##### DATA #####

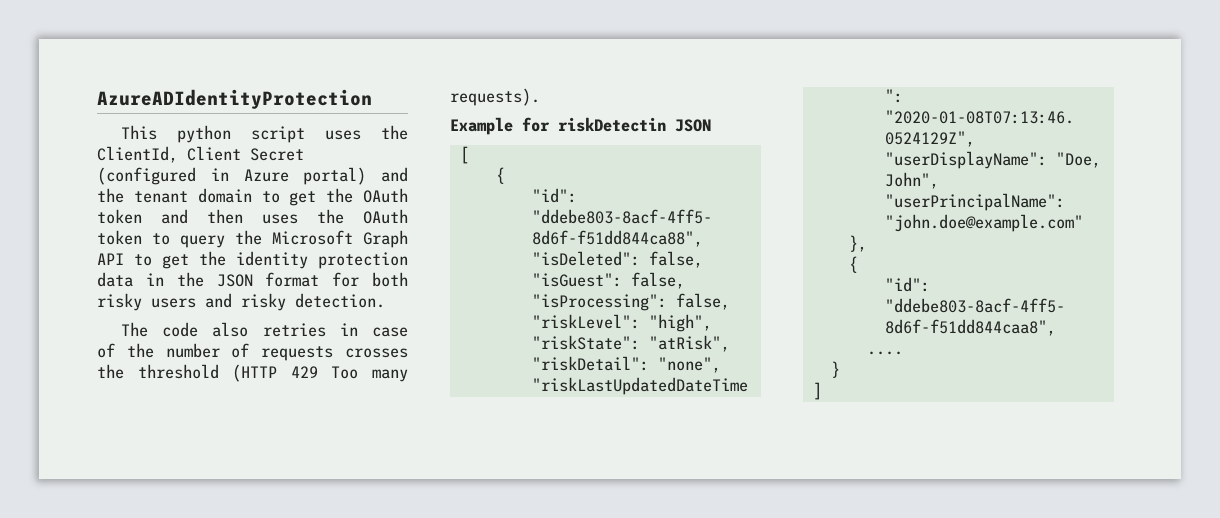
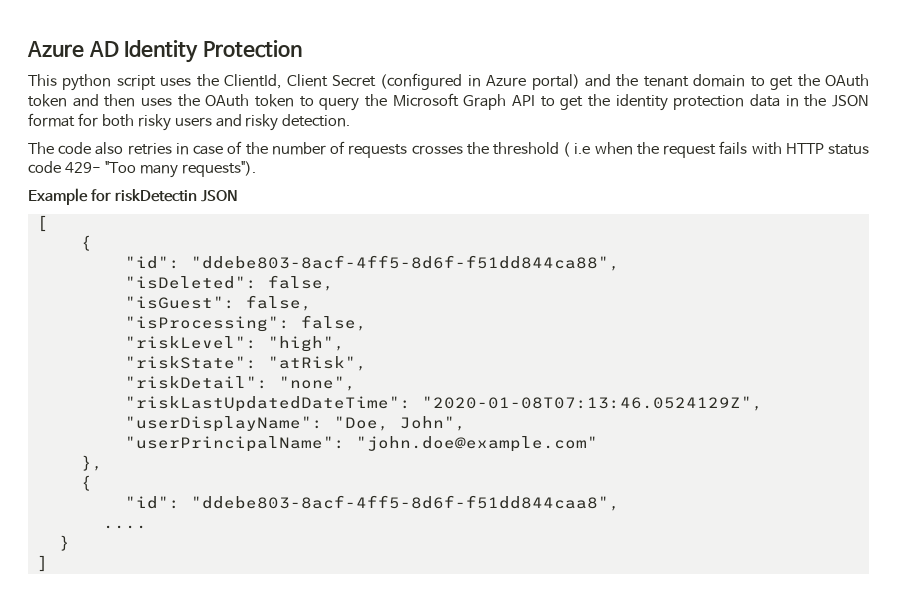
- AzureADIdentityProtection
+ Azure AD Identity Protection
- The code also retries in case of the number of requests crosses the threshold (HTTP 429 Too many requests).
+ The code also retries in case of the number of requests crosses the threshold ( i.e when the request fails with HTTP status code 429- "Too many requests").

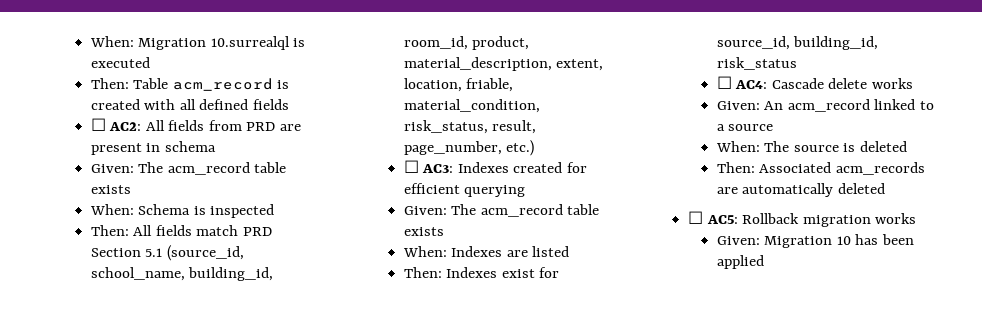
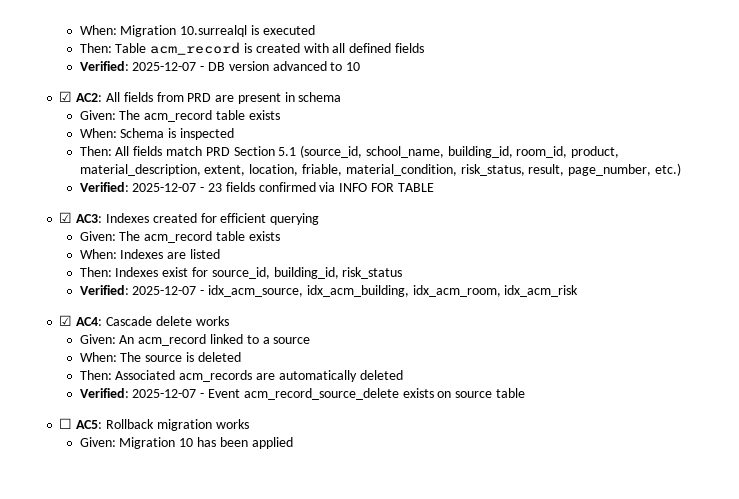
- ☐ AC2: All fields from PRD are present in schema
+ Verified: 2025-12-07 - DB version advanced to 10
+ ☑ AC2: All fields from PRD are present in schema
- ☐ AC3: Indexes created for efficient querying
+ Verified: 2025-12-07 - 23 fields confirmed via INFO FOR TABLE
+ ☑ AC3: Indexes created for efficient querying
- ☐ AC4: Cascade delete works
+ Verified: 2025-12-07 - idx_acm_source, idx_acm_building, idx_acm_room, idx_acm_risk
+ ☑ AC4: Cascade delete works
+ Verified: 2025-12-07 - Event acm_record_source_delete exists on source table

#####

EXERCISE OBJECTIVE: Please print exactly the lines from the one containing "idx_acm_building, idx_acm_room, idx_acm_risk" through the last line of the records, both included, and nothing else.

EXERCISE RESULT:
+ Verified: 2025-12-07 - idx_acm_source, idx_acm_building, idx_acm_room, idx_acm_risk
+ ☑ AC4: Cascade delete works
+ Verified: 2025-12-07 - Event acm_record_source_delete exists on source table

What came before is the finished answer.